BEGIN DATA EXCERPTS

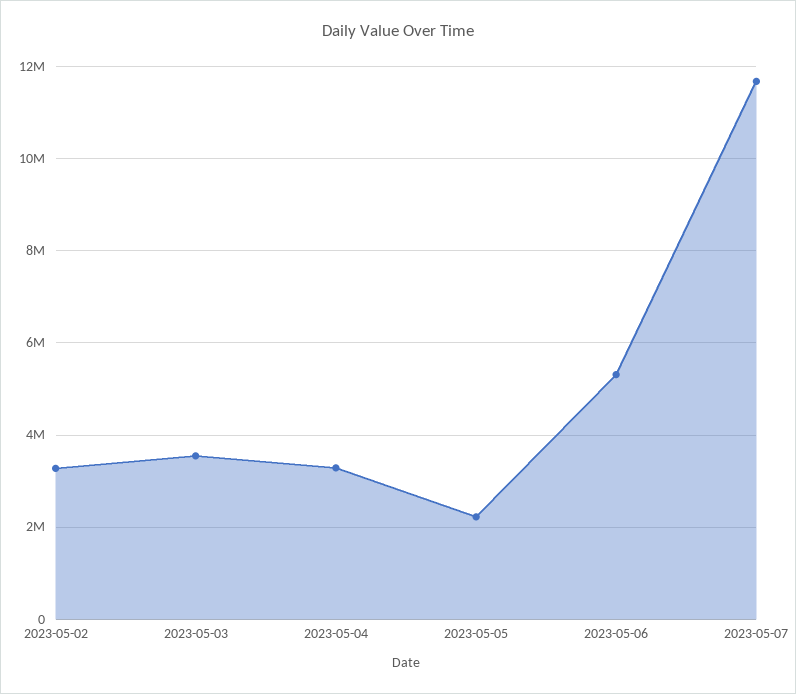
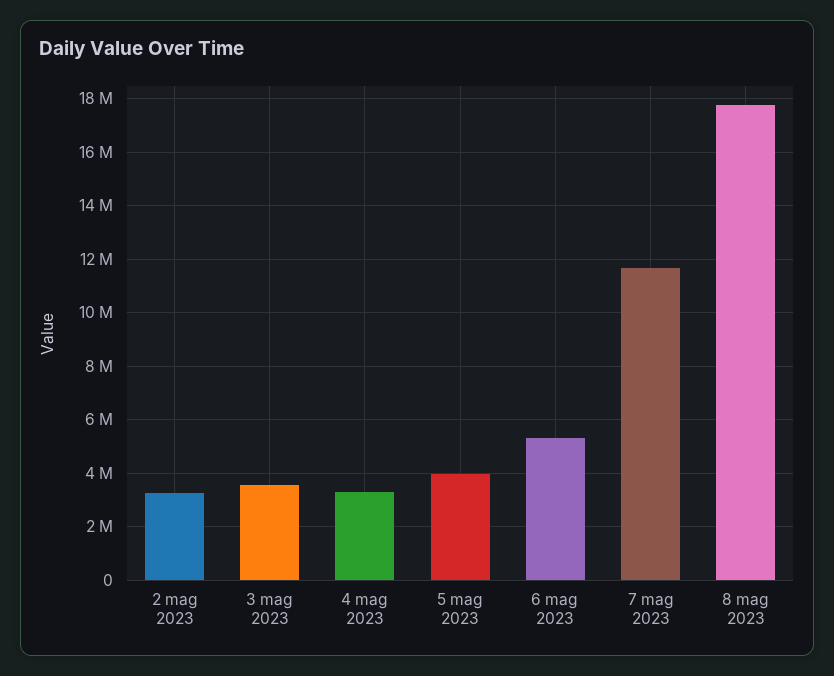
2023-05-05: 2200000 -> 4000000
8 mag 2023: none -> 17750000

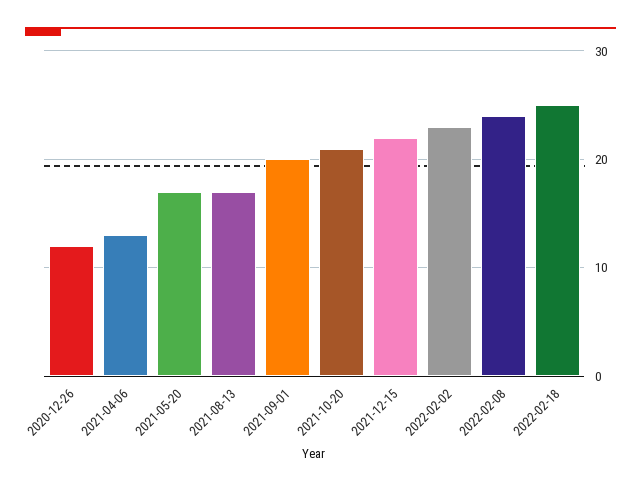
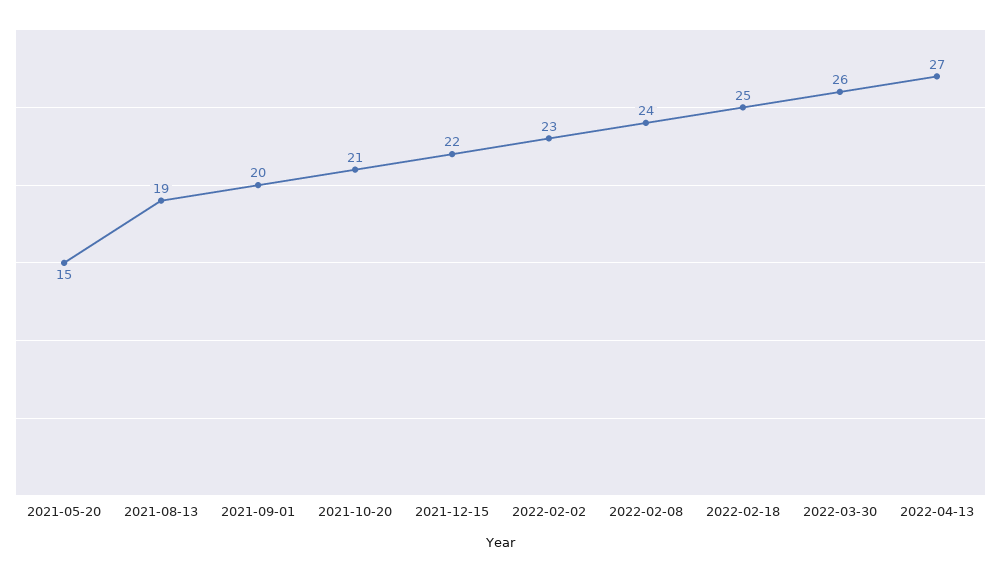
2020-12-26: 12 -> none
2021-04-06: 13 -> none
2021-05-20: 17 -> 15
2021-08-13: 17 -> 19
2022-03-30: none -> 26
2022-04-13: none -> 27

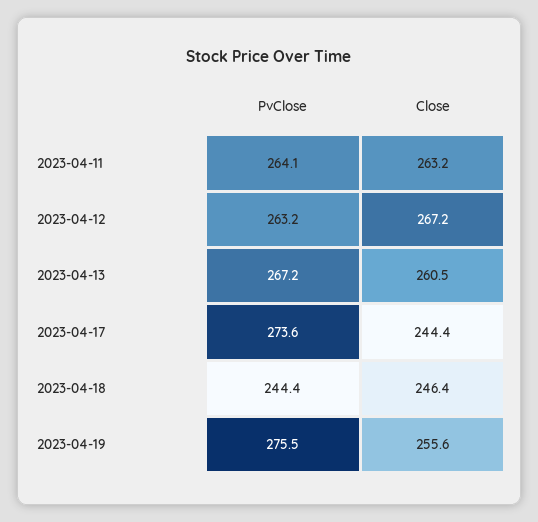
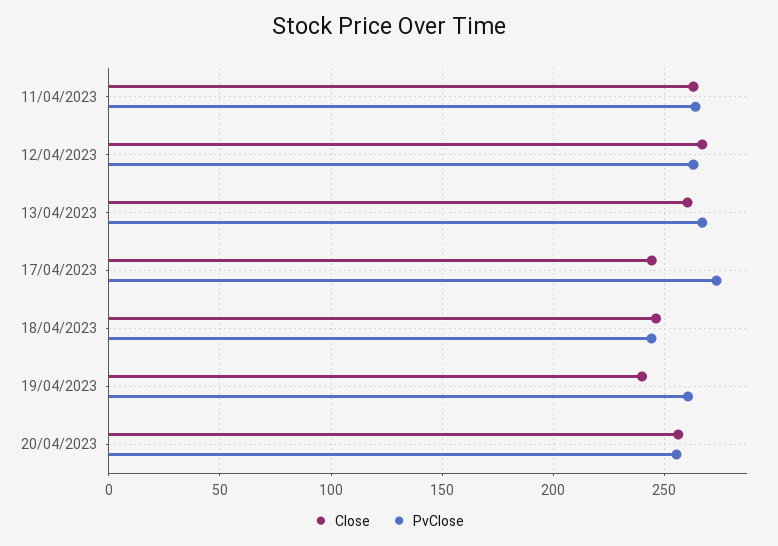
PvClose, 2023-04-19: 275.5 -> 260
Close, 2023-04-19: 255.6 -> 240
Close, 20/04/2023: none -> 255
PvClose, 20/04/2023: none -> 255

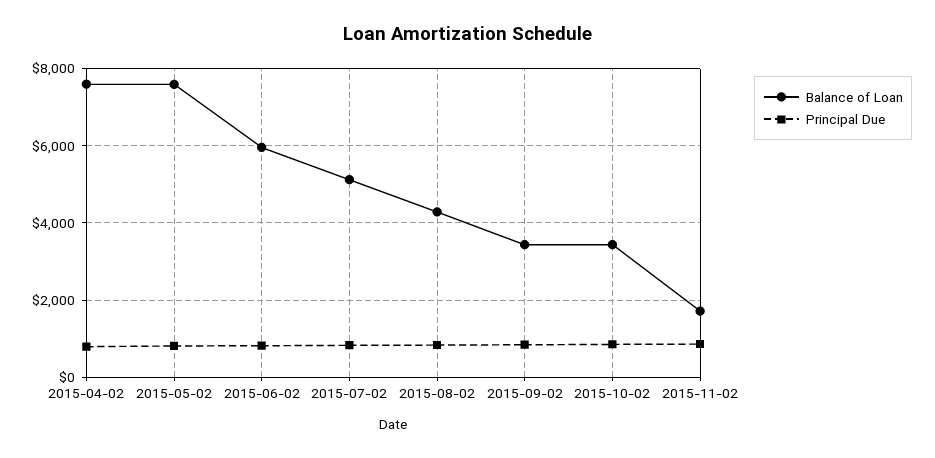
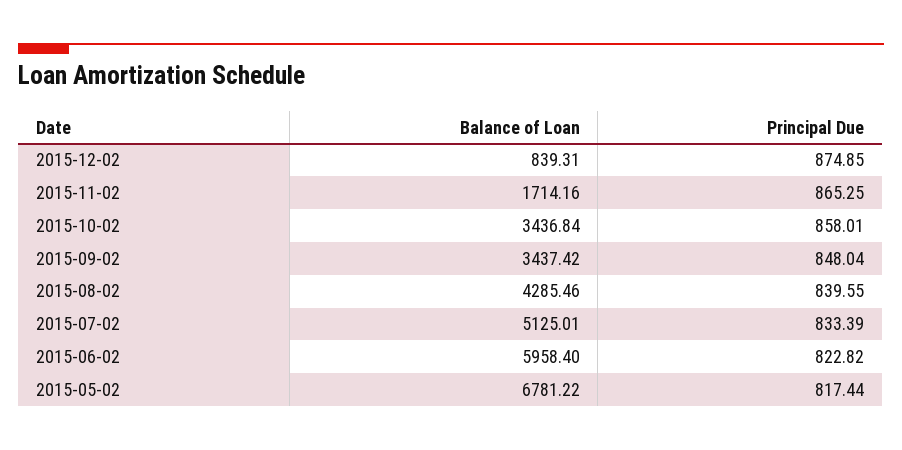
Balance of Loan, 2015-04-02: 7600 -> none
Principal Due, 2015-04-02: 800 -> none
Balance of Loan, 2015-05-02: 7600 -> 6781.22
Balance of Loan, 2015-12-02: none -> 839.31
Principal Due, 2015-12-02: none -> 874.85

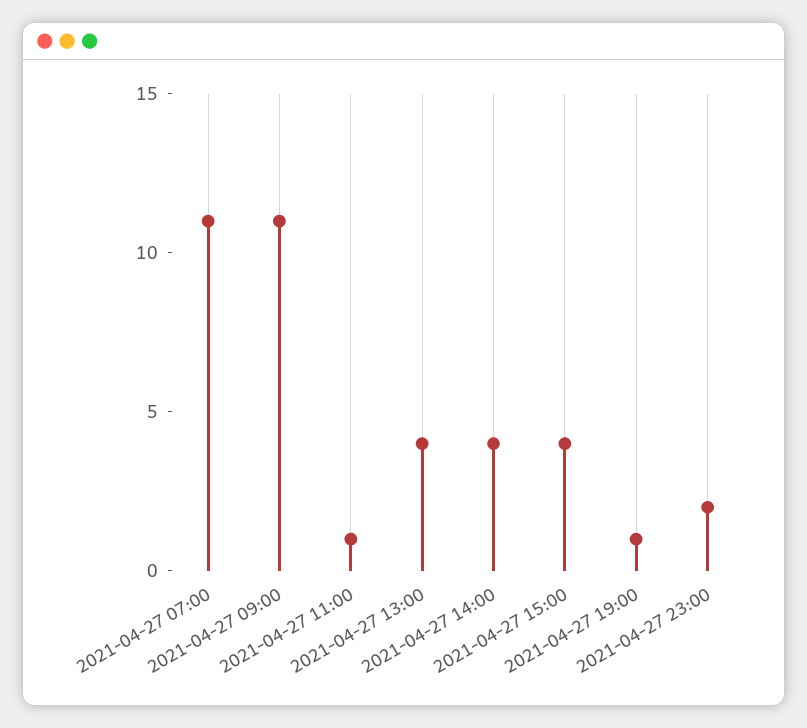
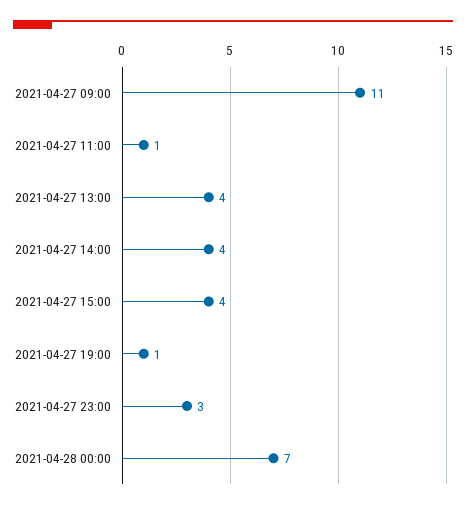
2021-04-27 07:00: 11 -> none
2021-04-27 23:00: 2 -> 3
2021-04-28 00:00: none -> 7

END DATA EXCERPTS

WHAT THE EXERCISE ASKS: Set down, exactly as written, each line from the one that contains "2021-04-06: 13 -> none" to the last line of the records, but none of the pictures.

RESPONSE BOX:
2021-04-06: 13 -> none
2021-05-20: 17 -> 15
2021-08-13: 17 -> 19
2022-03-30: none -> 26
2022-04-13: none -> 27

PvClose, 2023-04-19: 275.5 -> 260
Close, 2023-04-19: 255.6 -> 240
Close, 20/04/2023: none -> 255
PvClose, 20/04/2023: none -> 255

Balance of Loan, 2015-04-02: 7600 -> none
Principal Due, 2015-04-02: 800 -> none
Balance of Loan, 2015-05-02: 7600 -> 6781.22
Balance of Loan, 2015-12-02: none -> 839.31
Principal Due, 2015-12-02: none -> 874.85

2021-04-27 07:00: 11 -> none
2021-04-27 23:00: 2 -> 3
2021-04-28 00:00: none -> 7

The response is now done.